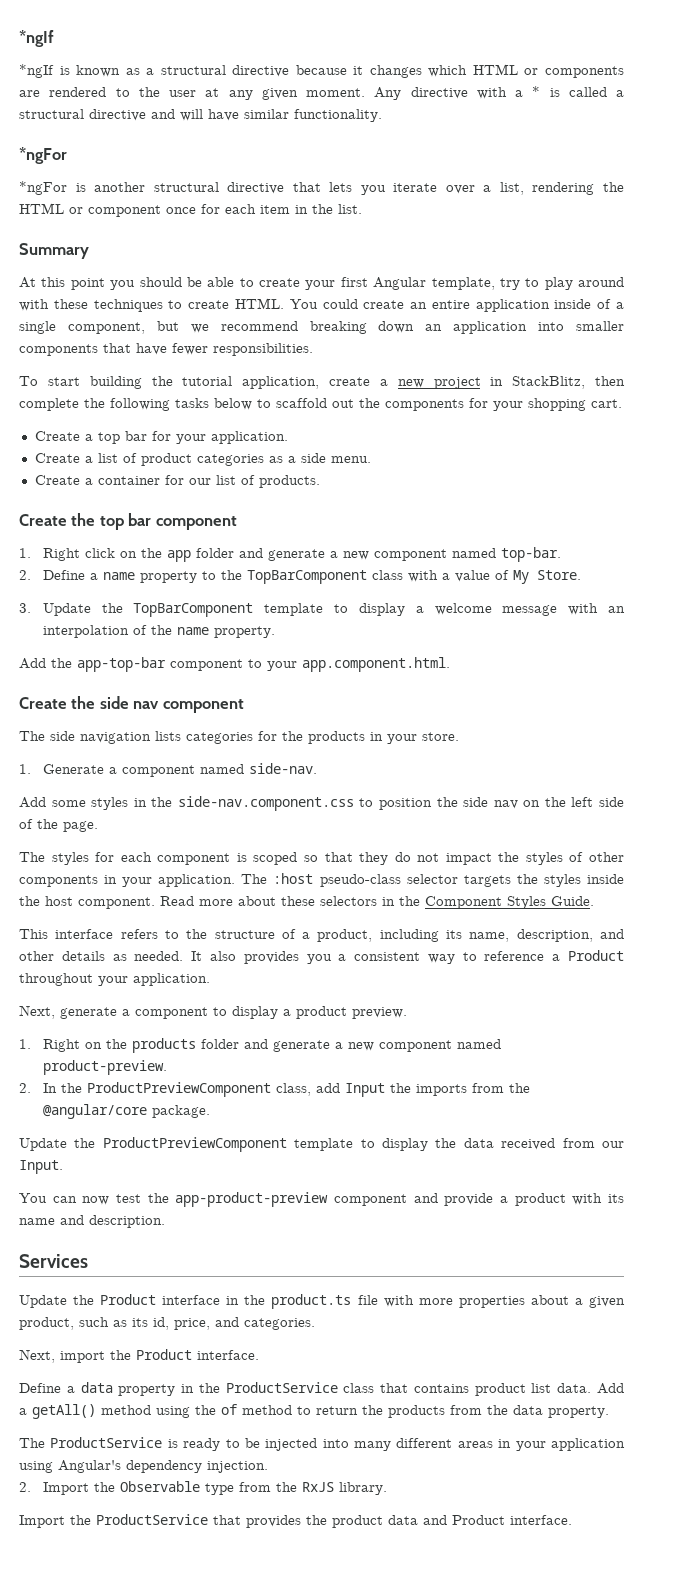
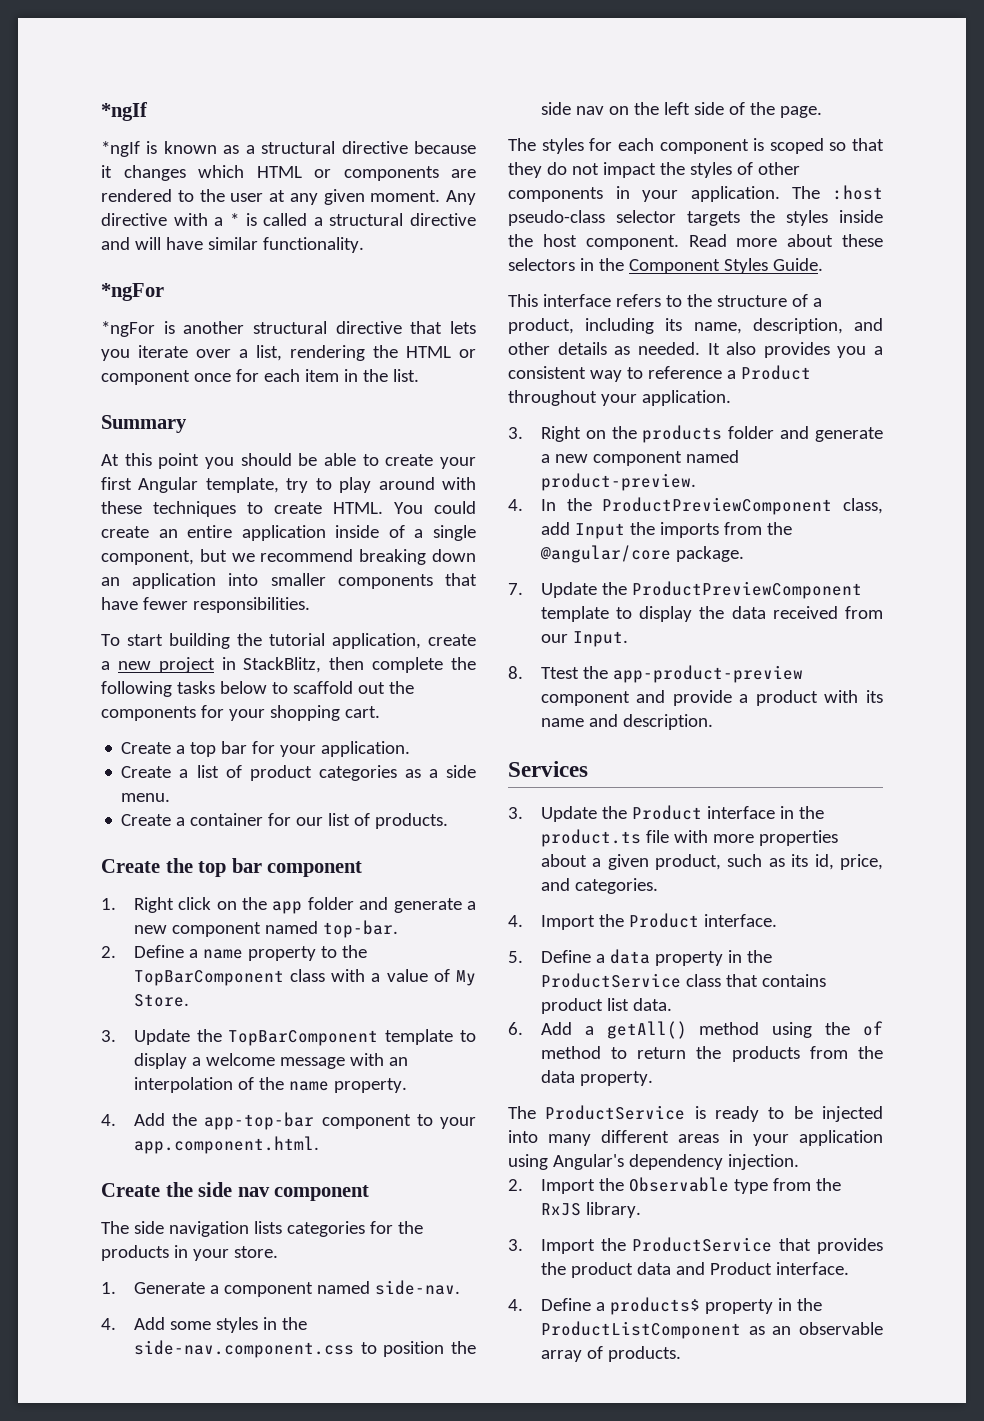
(275, 632) none -> [101,1114,116,1126] 4.
(317, 768) none -> [101,1318,116,1330] 4.
[19,1005,407,1019] [19,1039,31,1049] Next, generate a component to display a product preview. // 1. -> [508,427,523,439] 3.
[19,1083,31,1093] 2. -> [508,499,523,511] 4.
(210, 1111) none -> [508,583,523,595] 7.
[19,1193,141,1205] You can now test -> [508,666,579,679] 8. Ttest
(88, 1261) none -> [508,807,523,819] 3.
[19,1349,105,1363] Next, import -> [508,915,595,930] 4. Import
(259, 1355) none -> [508,951,523,963] 5.
(592, 1388) none -> [508,1022,523,1035] // 6.
(387, 1488) none -> [508,1239,523,1251] 3.
(572, 1520) none -> [508,1297,822,1315] [540,1321,883,1339] [540,1346,681,1362] // 4. Define a products$ property in the ProductListComponent as an observable array of products.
------------------------------------
◆ Required work
Search the material for the string "Next" and show every line that has it.

◆ Exercise answer
[19,1005,407,1019] [19,1039,31,1049] Next, generate a component to display a product preview. // 1. -> [508,427,523,439] 3.
[19,1349,105,1363] Next, import -> [508,915,595,930] 4. Import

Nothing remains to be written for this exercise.